Notes on Finetuning · yl4579/StyleTTS2 · Discussion #81 (original) (raw)

I've made a few notes during finetuning runs and figure we could maybe pool our insights into one discussion to help everyone iterate efficiently. I don't claim these to be anything more than my own observations/compilation of useful notes. Take them with a grain of salt, especially since there is such rapid development happening as of writing this. I am not affiliated with the authors of this lovely TTS model.
Also take alook through closed issues if you're running into trouble. There is some useful information in them.

Teaching the model new features

Is possible.
If your dataset contains punctuation that was not present in the original dataset for the finetuned checkpoint (but is accepted by the espeak phonemizer and passed through), then the model will learn the new features relatively quickly if they have a good match in the audio files.
It is also possible to make the model forget unwanted features by never including them.

Text dataset quality

The phonemization+tokenization processing of StyleTTS2 distinguishes between opening and closing quote pairs and tags them differently in the tokenized phoneme transcription. The model picks up on these differences. But this does not work for stray quotes.
Preprocess the text carefully to maximize the amount of sentence punctuation that espeak carries through to the phonemized output. Ensure that punctuation matches pauses. This will make the model a lot more predictable and less likely to skip over punctuation.
The LibriTTS dataset has poor punctuation and a mismatch of spoken/unspoken pauses with the transcripts. This is a common oversight in many datasets.
Also it lacks variety of punctuation. In the field, you may encounter texts with creative use of dashes, pauses and combination of quotes and punctuation. LibriTTS lacks those cases. But the model can learn these!
Additionally, LibriTTS has stray quotes in some texts, or begins a sentence with a quote. These things reduce quality a little (or a lot, sometimes). You will want to filter those out.

Robustness

StyleTTS2 seems quite robust overall.
The model can be trained with audiofiles that have baked-in effects. They will be reproduced.

Artifacts

Artifacts seem to be - in part - the result of a too short max_len (in addition to poor audio cleanup and a low quality transcription of course)
At a max_len of 100 (=1.25 seconds), finetuning is possible, but the start and end of generated audio may accumulate distortion and pops.
At a max_len of 800 (=10 seconds), quality is excellent even after one epoch and improves on subsequent iterations.
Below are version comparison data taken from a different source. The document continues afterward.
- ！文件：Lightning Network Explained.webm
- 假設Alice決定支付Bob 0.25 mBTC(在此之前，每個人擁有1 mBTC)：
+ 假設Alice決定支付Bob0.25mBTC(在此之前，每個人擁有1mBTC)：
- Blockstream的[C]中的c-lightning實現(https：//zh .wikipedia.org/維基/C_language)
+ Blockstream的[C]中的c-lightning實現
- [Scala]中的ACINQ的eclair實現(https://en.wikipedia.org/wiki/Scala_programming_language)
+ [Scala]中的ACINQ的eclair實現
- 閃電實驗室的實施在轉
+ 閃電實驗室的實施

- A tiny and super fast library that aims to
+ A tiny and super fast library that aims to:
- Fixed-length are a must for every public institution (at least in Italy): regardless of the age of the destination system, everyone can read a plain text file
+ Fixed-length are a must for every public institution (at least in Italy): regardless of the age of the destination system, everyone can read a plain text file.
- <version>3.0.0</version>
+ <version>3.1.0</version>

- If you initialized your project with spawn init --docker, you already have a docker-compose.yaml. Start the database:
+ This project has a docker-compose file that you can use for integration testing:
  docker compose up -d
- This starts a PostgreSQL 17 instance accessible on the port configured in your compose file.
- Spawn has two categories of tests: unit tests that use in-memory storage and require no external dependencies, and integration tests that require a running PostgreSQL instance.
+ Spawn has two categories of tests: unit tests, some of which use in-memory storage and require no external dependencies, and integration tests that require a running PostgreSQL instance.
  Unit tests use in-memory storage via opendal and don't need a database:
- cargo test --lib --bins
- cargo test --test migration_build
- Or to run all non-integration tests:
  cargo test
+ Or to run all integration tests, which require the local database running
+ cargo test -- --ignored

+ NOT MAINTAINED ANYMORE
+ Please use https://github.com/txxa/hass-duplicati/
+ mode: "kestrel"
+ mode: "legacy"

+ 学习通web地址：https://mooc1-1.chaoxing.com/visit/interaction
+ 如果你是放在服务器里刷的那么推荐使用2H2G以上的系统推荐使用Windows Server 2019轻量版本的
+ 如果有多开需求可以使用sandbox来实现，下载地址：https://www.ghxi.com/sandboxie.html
This length covers the majority of audio datasets (as you know the free standard datasets adhere to the duration limitations that autoregressive models like tacotron 1/2 established years ago - due to their attention-mechanism imploding after 10-12 seconds)
max_len of 400 and 600 also works well.
For small datasets (shorter than 1 hour) you can generally set this value much higher than on big datasets, since overall the VRAM usage is lower to start with.
Providing a clean reference audio file to compute the style helps a great deal in mitigating artifacts.
Consider adding 100ms of silence to the end of all audio files in your dataset, and add a stop-token to the end of all of your dataset sentences. More details further down in the comment discussions. This works really well and can massively reduce artifacts at the end of long generated sentences.
Refer to the repo author's comment below if you wish to use $ as a stoptoken.

Finetune training Stages

Base

You can train with both Style Diffusion and SLM Adversarial Training disabled.
If your dataset is relatively normal (read: boring, human, similar to the LibriTTS voices), skipping finetuning style diffusion can work, but won't deliver all that this model architecture is capable of.

Style Diffusion

config parameter name: diff_epoch
This parameter starts counting at 0. For example to start diffusion training on epoch 5, set this parameter to (5-1) 4
You can disable style diffusion training by setting diff_epoch to a value that is larger than your total number of epochs.
For large datasets, having it start on the second epoch can work.
For smaller datasets, start it on a later epoch as you will need to iterate through many epochs anyway. Look at the defaults of the finetune config file that ships with this repo.
Not finetuning this stage saves some VRAM at the expense of worse inference quality.

SLM Adversarial Training

config parameter name: joint_epoch
This parameter starts counting at 0. For example to start SLM adversarial training on epoch 10, set this parameter to (10-1) 9
joint_epoch must be set to a higher number than diff_epoch, or you will encounter an error. You cannot run SLM Adversarial Training before you begin running Style Diffusion training.
You can disable SLM adversarial training by setting joint_epoch to a value that is larger than your total number of epochs.
Additional noteworthy parameter: batch_percentage
Defaults to 0.5. Adds (batch_size * 0.5) number of batches with SLM Adversarial samples.
Calculate your batch size accordingly with some spare VRAM if you plan to make use of it.
(For example the previous batch size was 6 without SLM adv. training, the new batch size is 4 (since 4*0.5 =) 2 batches will get added, totaling 6 again)
SLM Adv training is (moderately) heavy on computational resources and VRAM.
If you run out of memory, lower your batchsize by 2 and resume finetuning from your last saved checkpoint. Do not lower your batchsize below 2.
Make sure to save your checkpoints at the right intervals so you do not lose progress.
You can also be cheeky and finish a finetuning run with SLM Adv. training disabled, and then resume finetuning from your final checkpoint, with SLM enabled, and adjusted batch_size, for a few extra epochs.
Not finetuning this stage lowers computational cost and lowers inference quality.
You can reduce the VRAM usage of this stage by adjusting the min_len and max_len under the slmadv_params section in the config file within reason.

Errors, Crashes

RuntimeError: Calculated padded input size per channel: (5 x 4). Kernel size: (5 x 5). Kernel size can't be greater than actual input size

One or both of the following conditions are present:

A max_len of less than 100
Audiofiles that are significantly shorter than 1 second.
The fix is very simple though: Remove short <1s audiofiles or merge them into longer files with merged transcripts. Ensure that max_len is at least 100.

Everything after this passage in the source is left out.